A l'heure où les blockbusters ne riment plus qu'avec super-héros, on ne peut bouder son plaisir devant ce film grand spectacle old school. Exit donc les déferlantes d'effets spéciaux numériques à tous les plans, retour aux centaines de figurants, aux décors naturels, aux vrais navires et avions de guerre... sans pour autant que bouder les nouvelles techniques pour nous offrir une immersion jamais vue avec des plans au plus prêt de l'action (notamment une hallucinante bataille dans les airs). Un parti pris technique difficilement discutable, tant il permet de gagner en authenticité, aujourd'hui trop oubliée à une époque aveuglée par les possibilité du numérique.

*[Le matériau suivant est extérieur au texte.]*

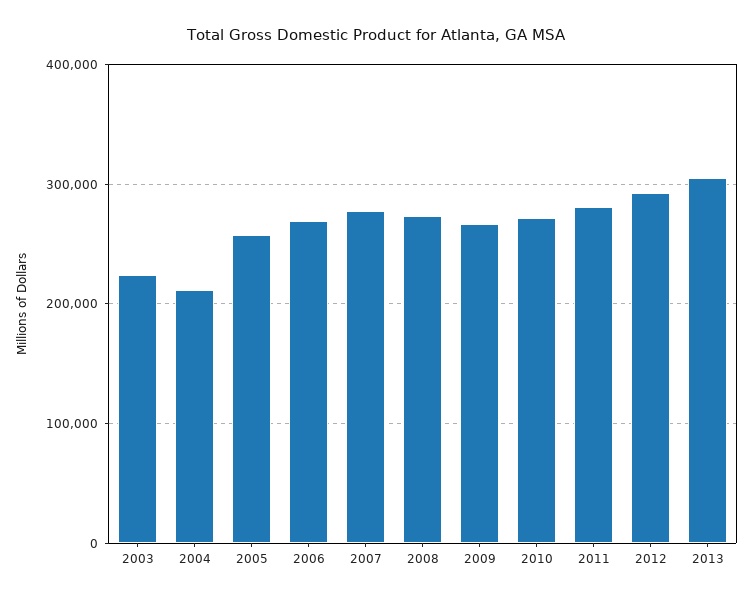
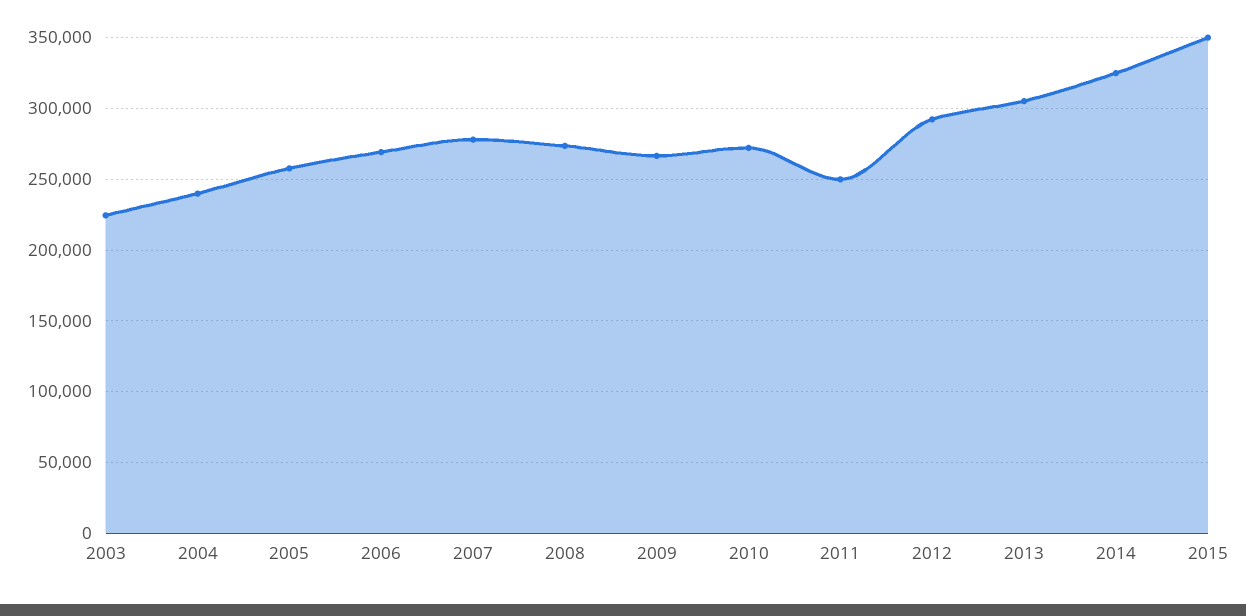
2004: 210000 -> 240000
2011: 280000 -> 250000
2014: none -> 325000
2015: none -> 350000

Le côté old school se retrouve aussi dans l'angle que choisit Nolan pour filmer la guerre. Loin de la tendance actuelle où le cinéma semble vouloir appréhender l'horreur des batailles de manière frontale (d'Il faut sauver le soldat Ryan au récent Tu ne tueras point), Nolan se refuse à filmer une goutte de sang et choisit une reconstitution historique à la portée de tous, y compris les âmes sensibles. Nous voici donc revenu au temps des films à grand spectacle (quasiment) tous publics.

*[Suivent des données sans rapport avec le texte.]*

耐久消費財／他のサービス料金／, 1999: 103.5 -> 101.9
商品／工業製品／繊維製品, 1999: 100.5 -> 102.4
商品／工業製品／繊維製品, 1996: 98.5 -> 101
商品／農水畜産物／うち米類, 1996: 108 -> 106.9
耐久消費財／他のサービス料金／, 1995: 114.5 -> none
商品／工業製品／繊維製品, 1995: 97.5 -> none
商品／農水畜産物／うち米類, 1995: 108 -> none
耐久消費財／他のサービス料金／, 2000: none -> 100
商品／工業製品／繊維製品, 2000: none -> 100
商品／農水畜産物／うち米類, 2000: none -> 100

Mais on doutait fort de voir Nolan ne pas se réapproprier le genre. Le voici donc se lançant dans un périlleux exercice de style qui allie le film grand spectacle à la narration épurée, loin, très loin, de l'habituel romanesque de ce genre d'entreprise. Les explications sur la situation historique se résument donc à quelques cartons en début de films et à quelques dialogues entre les officiers. Pour le reste, Nolan aborde ses personnages sous l'angle de l'anonymat du champ de bataille et de la quête de survie. On ne saura donc rien du passé des personnages et on les découvrira (et s'attachera à eux) au fur et à mesure de l'action, tout comme les liens entre les personnages se tisseront par la force de la lutte. Les individualismes de chacun finiront par se rejoindre en un mouvement commun qui sauvera la vie de près de 350 000 soldats.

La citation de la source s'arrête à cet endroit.